La zona morta

di Stefano Olivari
Inutili riflessioni sulla progressiva scomparsa della difesa di squadra nel basket italiano di ogni categoria, un bel vantaggio per i pochi allenatori che la insegnano… 


La nostra devozione per le minors della pallacanestro viene spesso derisa da amici e conoscenti, anche se guardiamo almeno sette partite NBA a settimana (facile calcolo: una ogni sera-notte in scioltezza, fra tivù o League Pass, più qualcosa d’altro se non crolliamo) per espiare il peccato di considerare Rho-Cislago più interessante di Lottomatica-Armani. Esempio non casuale, visto che sabato scorso eravamo al Molinello proprio per CMB Rho-Cistellum Cislago. Espressione di due paesi per numero di abitanti paragonabili a quelli di Siena e Montegranaro. Con un numero di spettatori paragonabile a quello della quasi contemporanea Armani-Benetton, al netto degli ingressi omaggio. Partita stravinta dai ragazzi di coach Gurioli, falcidiati dagli infortuni ma ora in testa alla classifica del girone C della C2 lombarda. Insomma, i Lakers sono lontani e nessuno dei presenti è stato invitato all’All Star Game texano. Però ad ogni livello il basket è guardabile, anche se nelle categorie minori ed ancora di più nei campionati giovanili si sta assistendo ad una deriva verso un pensiero unico tattico, che potremmo sintetizzare in un’espressione: la scomparsa della difesa a zona.
Che non è una fissazione di chi ama vedere la mitica ‘mano dell’allenatore’, ma la difesa di squadra per eccellenza. Un cattivo difensore rimarrà infatti sempre un cattivo difensore, ma sarà più concentrato se il suo coach opterà per marcature individuali. Il buon difensore può invece trovarsi a suo agio in entrambe le situazioni, senza talebanismi ma con dosaggi dettati dal momento della partita e caratteristiche degli avversari. Per non dire, più direttamente, dalla loro circolazione di palla e dalla loro percentuale di tiro. Un errore fatto difendendo a zona viene punito più facilmente che nelle difese individuali, anche se i meccanismi di rotazione e la presenza di zone match-up (traduzione: zona che si trasforma in difesa a uomo a seconda del tipo di attacco) rendono difficile tracciare linee di demarcazione. Tutto questo discorso per dire che sono bastati nel secondo quarto due minuti di 2-3 (adesso va di moda dire ‘tipo Syracuse’, ma sempre di 2-3 si tratta) in situazione normale e di 1-3-1 per rallentare le rimesse (la Siena di Pianigiani ne è maestra, specie ques’anno con Hawkins, costringendo gli avversari a superare metà campo quasi agli otto secondi e a costruire poi in affanno), a creare un divario enorme fra le due squadre.

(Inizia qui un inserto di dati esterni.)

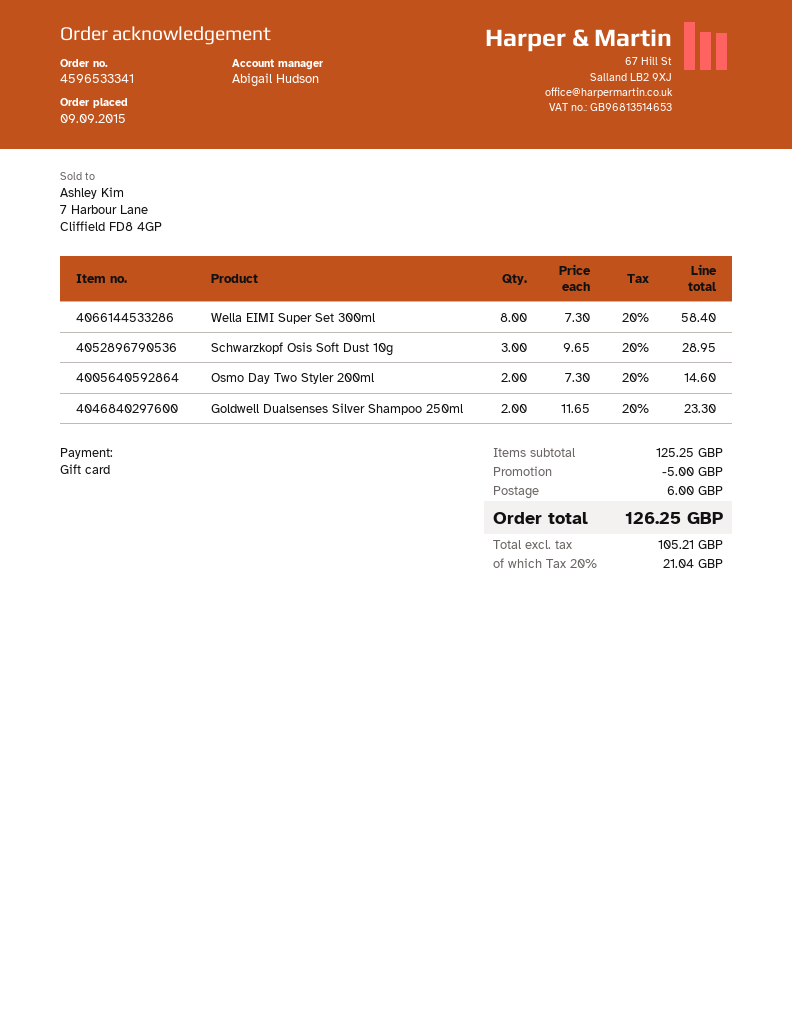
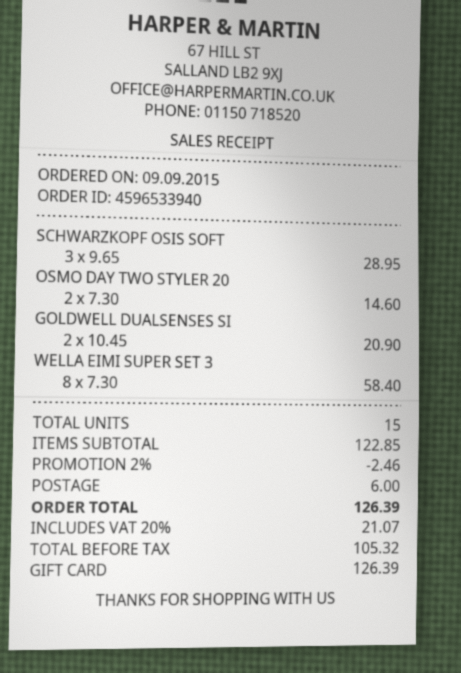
order number: 4596533341 -> 4596533940
Goldwell Dualsenses Silver Shampoo 250ml: 2 x 11.65 = 23.30 -> 2 x 10.45 = 20.90
subtotal: 125.25 -> 122.85
discount: 5.00 -> 2.46
net: 105.21 -> 105.32
tax: 20% = 21.04 -> 20% = 21.07
total: 126.25 -> 126.39

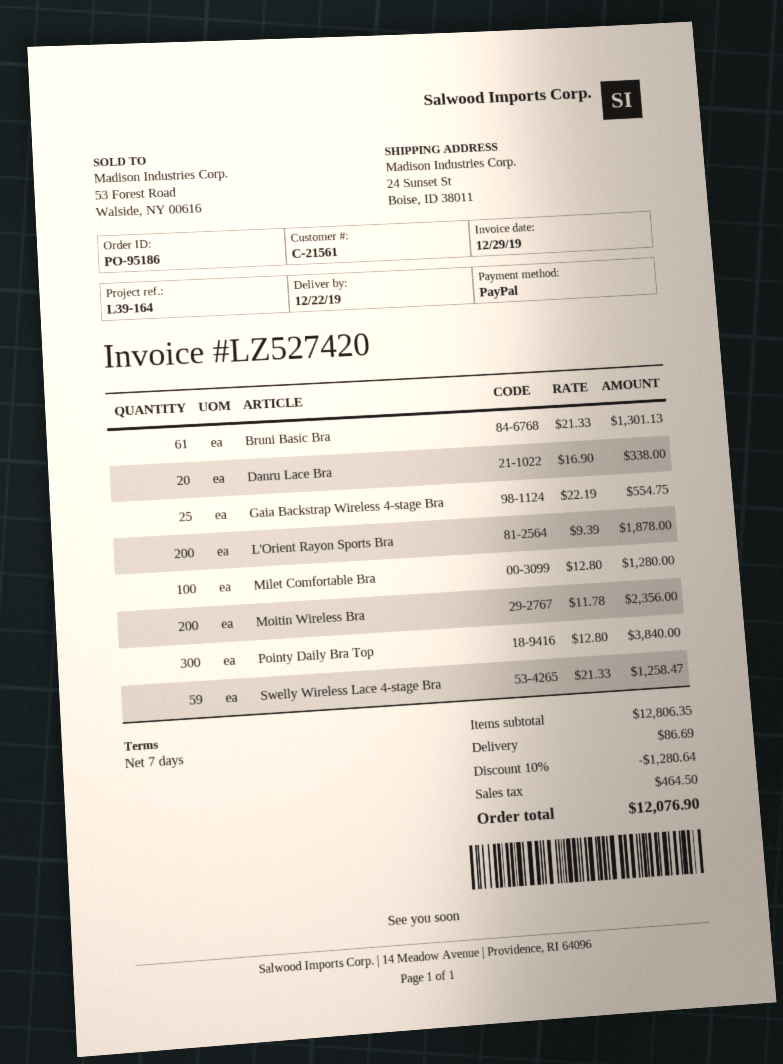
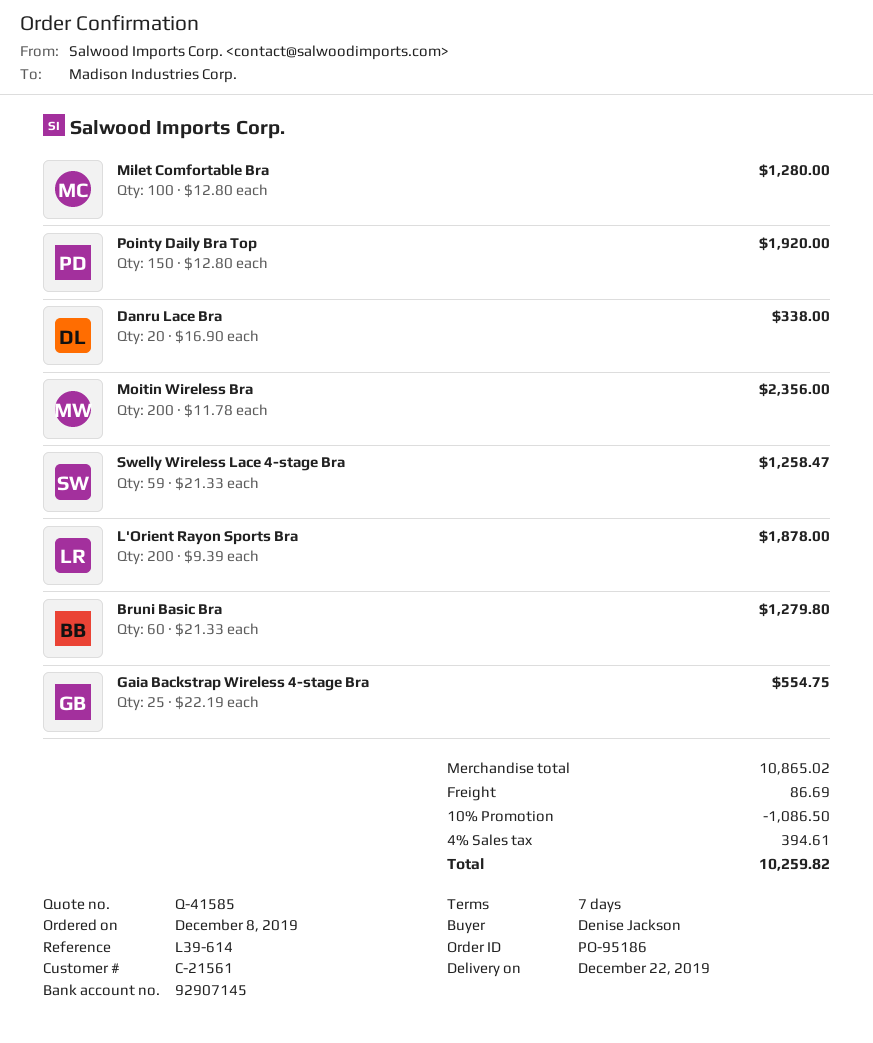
reference: L39-164 -> L39-614
Bruni Basic Bra: 61 x 21.33 = 1301.13 -> 60 x 21.33 = 1279.80
Pointy Daily Bra Top: 300 x 12.80 = 3840.00 -> 150 x 12.80 = 1920.00
subtotal: 12806.35 -> 10865.02
discount: 10% = 1280.64 -> 10% = 1086.50
tax: 464.50 -> 394.61
total: 12076.90 -> 10259.82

Al di là delle note di colore (origliati discorsi di addetti ai lavori sull’esonero di coach Maligno a Corsico) e di un basket-mercato di C2 ai confini della realtà (nella stessa categoria un’altra squadra si è sentita chiedere 110mila euro per cinque mesi da un possibile ‘rinforzo’), il dispiacere di dover considerare come pepite d’oro questi momenti di difesa di squadra. Chi è l’assassino? In serie A la precarietà di tutti e l’impossibilità di lavorare con lo stesso gruppo per più di qualche settimana, visto che la zona ha bisogno di più comunicazione fra giocatori e quindi di più tempo per essere insegnata. Nelle categorie inferiori il desiderio di emulare chi sta più in alto, anche se in C i quintetti con cinque potenziali tiratori da tre non è che abbondino. La linea del tiro da tre a 6,75 potrebbe cambiare qualcosa, ma i tempi di adattamento saranno ovviamente lunghi. Così Lino Lardo, persona di cultura ed esperto di situazioni disperate (che da sole spesso impongono la zona) troverà sempre qualcuno che si stupirà.